Isilon, UCS, Nexus get the nod for UK Community Cloud Infrastructure

(Point of note: I work for Eduserv, this is my technology take on my current project deployment).

Eduserv are building a new cloud service called ‘The Community Cloud Infrastructure’, with the first service to be deployed being the ‘University Modernisation Fund Cloud Pilot‘. (Subsequent public and hybrid clouds are planned for deployment on the platform in the future, to support Education, Health, Public Sector and other public bodies).

As part of this project, there are some exciting choices and this post is to provide some background information about the technology stack to be used in the infrastructure, and here is the technology stack outline. The purpose of the platform is to be both scalable and resilient, whilst providing down the line multi-site availability zone protection for cloud customers without a major re-design. The aim is to be able to scale the platform to support to 5,000+ physical servers (10,000+ VMs) in the first instance with a lower price point than Amazon EC2 equivalent at launch.

Compute

Cisco UCS chassis with B-series blades, fabric extenders and fabric interconnects provide the computing power to the platform. Multiple fabrics provide the pod scalability, with the UCS fabric being designed with enough north-south connectivity to find a happy medium between bandwidth and scalability. Fabric commissioning takes account of the products offered for the platform, which has bearing on the amount of contention from each physical blade.

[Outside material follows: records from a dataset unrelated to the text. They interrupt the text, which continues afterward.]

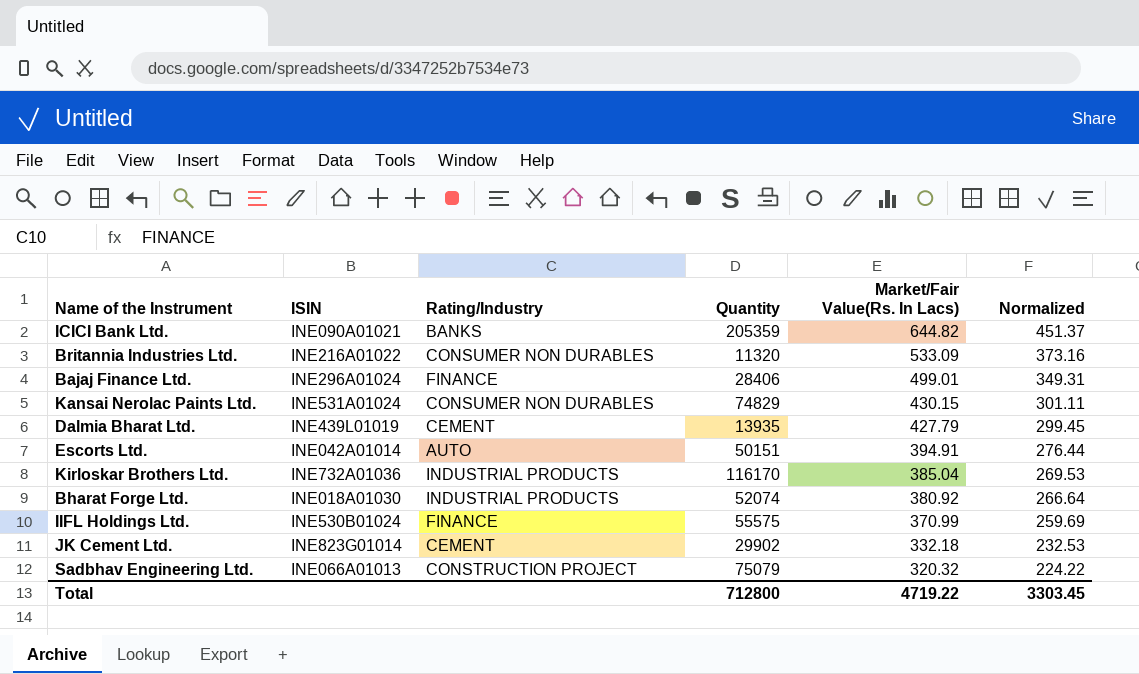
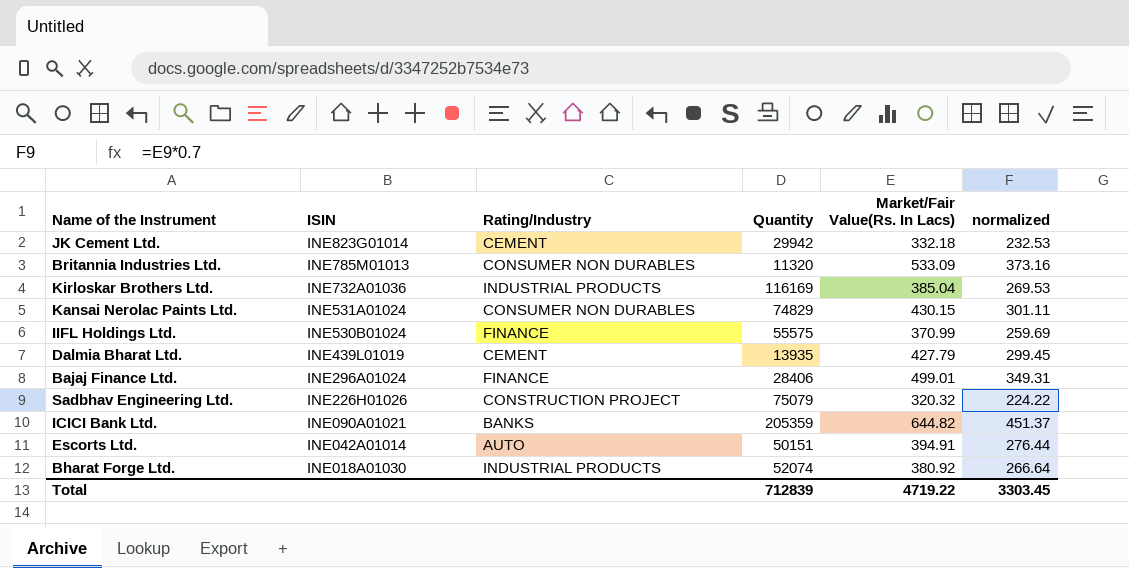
row order: Market/Fair Value(Rs. In Lacs) descending -> ISIN descending
column name: Normalized -> normalized
JK Cement Ltd. | Quantity: 29902 -> 29942
Britannia Industries Ltd. | ISIN: INE216A01022 -> INE785M01013
Kirloskar Brothers Ltd. | Quantity: 116170 -> 116169
Sadbhav Engineering Ltd. | ISIN: INE066A01013 -> INE226H01026
Total | Quantity: 712800 -> 712839

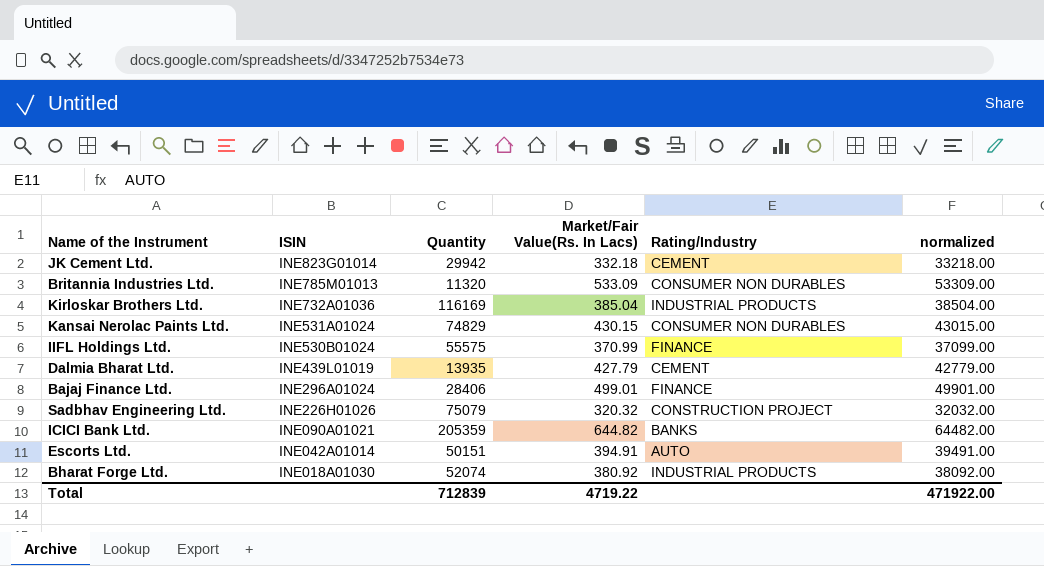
column Rating/Industry | position: 3 -> 5
column normalized | formula: [Market/Fair Value(Rs. In Lacs)] * 0.7 -> [Market/Fair Value(Rs. In Lacs)] * 100
Total | normalized: 3303.45 -> 471922.00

Vendor Site: http://www.cisco.com/en/US/products/ps10265/index.html

Networking

After much calculation, Cisco Nexus 7k and 5k switches form the backbone of the network, and form the core of the UCS infrastructure. Resilience and scalability with a 7k core and 5k distribution layer combine to produce the right amount of uplinks from the UCS chassis, plus north-south and east-west connectivity, plus connectivity to the storage. The entire network stack for cloud provision is based on 10GB connectivity, with out-of-band management connectivity connecting in at 1GB.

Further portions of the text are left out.